This article appeared in the Queens Chronicle
Assemblyman Andrew Hevesi (D-Forest Hills) and Republican challenger Michael Conigliaro actually agree on some things, from prioritizing education to the need to address the alarming increase in hate crimes.
They diverge 180 degrees over whether an experienced hand or a new voice is needed to deliver for the 29th Assembly District.
Hevesi is a 17-year veteran of the Capitol. Conigliaro, a longtime educational and civic activist, is a lawyer and managing attorney at a Floral Park firm.
“I’m actually working on preventing our societal problems,” Hevesi said Tuesday on the way to a hearing of the Children and Families Committee, which he chairs; a committee, he said, that can influence great change in the short- and long-term future.
“Including crime, and other things we are seeing manifest themselves today, because I believe all of them are preventable,” he said.
The hearing had to do with primary prevention, which aims to get services to children and teens before they become enmeshed in the child welfare or juvenile justice systems. He also is working to expand childhood trauma funding that he said heads off crime, homelessness and other problems down the road.
“I would ask the people to give me another shot to come back here … I would ask the opportunity to go back to Albany to continue working on policies that are helping young people avoid the pitfalls of modern society.”
He has asked Speaker Carl Heastie (D-Bronx) to be considered for chairmanship of the powerful and influential Health Committee.
Conigliaro, on the other hand, said a new voice with new ideas actually would work to the district’s advantage in Albany.
“I have a better way of dealing with members on both sides of the aisle,” he said. “That being the case, especially when it comes to certain issues like bail reform and education, I think I would be able to sit down with people on the other side of the aisle. I can take the broad picture and say, ‘Look, things are bad out there. Forget that you’re a Republican. Forget that you’re a Democrat. Take a good look at what’s going on.’ I don’t think Andrew Hevesi has the ability to do that.”

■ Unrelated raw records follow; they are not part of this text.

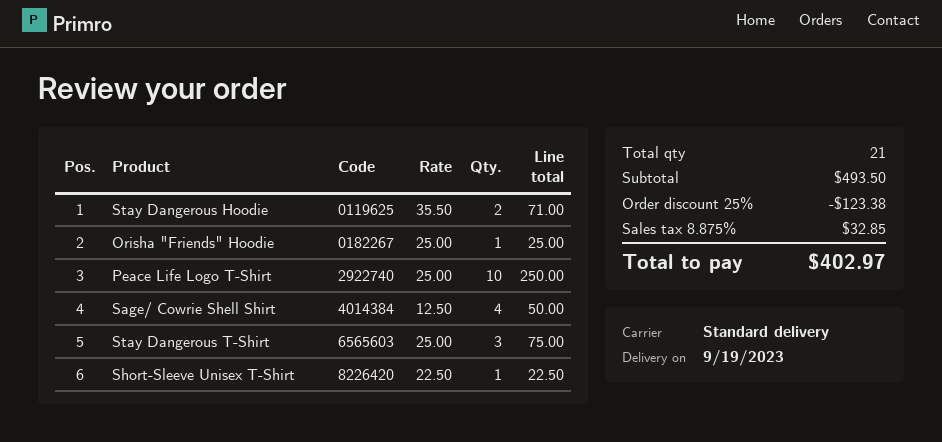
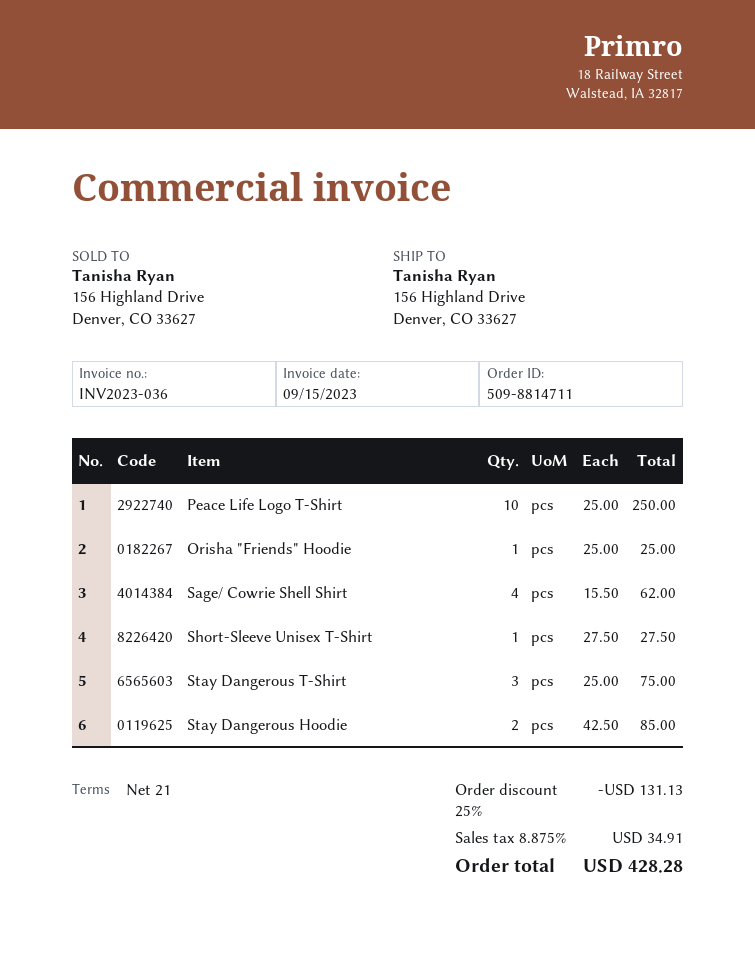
Stay Dangerous Hoodie: 2 x 35.50 = 71.00 -> 2 x 42.50 = 85.00
Sage/ Cowrie Shell Shirt: 4 x 12.50 = 50.00 -> 4 x 15.50 = 62.00
Short-Sleeve Unisex T-Shirt: 1 x 22.50 = 22.50 -> 1 x 27.50 = 27.50
discount: 25% = 123.38 -> 25% = 131.13
tax: 8.875% = 32.85 -> 8.875% = 34.91
total: 402.97 -> 428.28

He said Hevesi’s voting record indicates that he would be unlikely to stand up to Heastie or party leadership.
Both said crime and public safety are the biggest issues when they go door-knocking.
But they are in almost complete disagreement as to the impact of the 2019 bail reform legislation on present-day crime statistics.
Hevesi stands by his vote in 2019.
“We’ve seen a national increase in crime, and it’s manifested itself in New York State,” he said. “Some people were under the impression, looking at Democrats, they were associating some Democrats with the left wing of the party, which I do not believe I am a part of. Crime is a primary issue. Public safety is a primary issue.
“But I would suggest a couple of things. Bail reform was designed to address a historic injustice. We don’t want to be locking up people who are innocent until proven guilty. I will take the unpopular position that the goal of bail reform has been successful. We’re not locking up tens of thousands of people, mostly from minority communities, before they have a chance to face their accusers.”
Hevesi acknowledged the authorities also are not locking up some violent repeat offenders, including people with multiple open gun cases.
“That is correct, which is why we’ve gone back to Albany twice to make adjustments to the law, which I am open to,” Hevesi said. “But I’m also going to push back on the idea that you can attribute most of the crime you see in New York State today to bail reform.”
Conigliaro said no one person will go to Albany and individually stop bail reform.
“But take a look at the neighborhoods in the district,” he said. “Middle Village, Forest Hills, Rego Park, Kew Gardens, Glendale, Ridgewood, Maspeth. It’s gotten to the point where they are saying ‘Either we fix this or we’ve got to go.’ People are afraid. They are afraid to ride the subways. They’re afraid to walk their dogs at night. Small businesses want to close earlier at night. People are walking into our drugstores and are just clearing the shelves, because they know the new laws protect them.”
Hevesi said if he does not get the Health Committee chairmanship he will gladly continue on Children and Families, where he feels much good has been done in the last two years and much more can be done.
Conigliaro, given his choice, would like to serve on Veterans Affairs, followed by Education. He believes the state should be using resources to house and care for military veterans before using them to accommodate “people Maduro released from prisons in Venezuela.”
With many sources forecasting a dismal budget outlook in the coming session, Hevesi said it may not be as bad as anticipated with a recent report from the state comptroller citing higher-than-anticipated tax revenues.
He said while budget shortfalls under Gov. Andrew Cuomo were dealt with by first slashing social service funding that Hevesi advocates for heavily, that was not the case this year under Gov. Hochul.
Conigliaro said he would like to see more transparency with the budget process, with fewer expenditures lumped into an omnibus spending bill.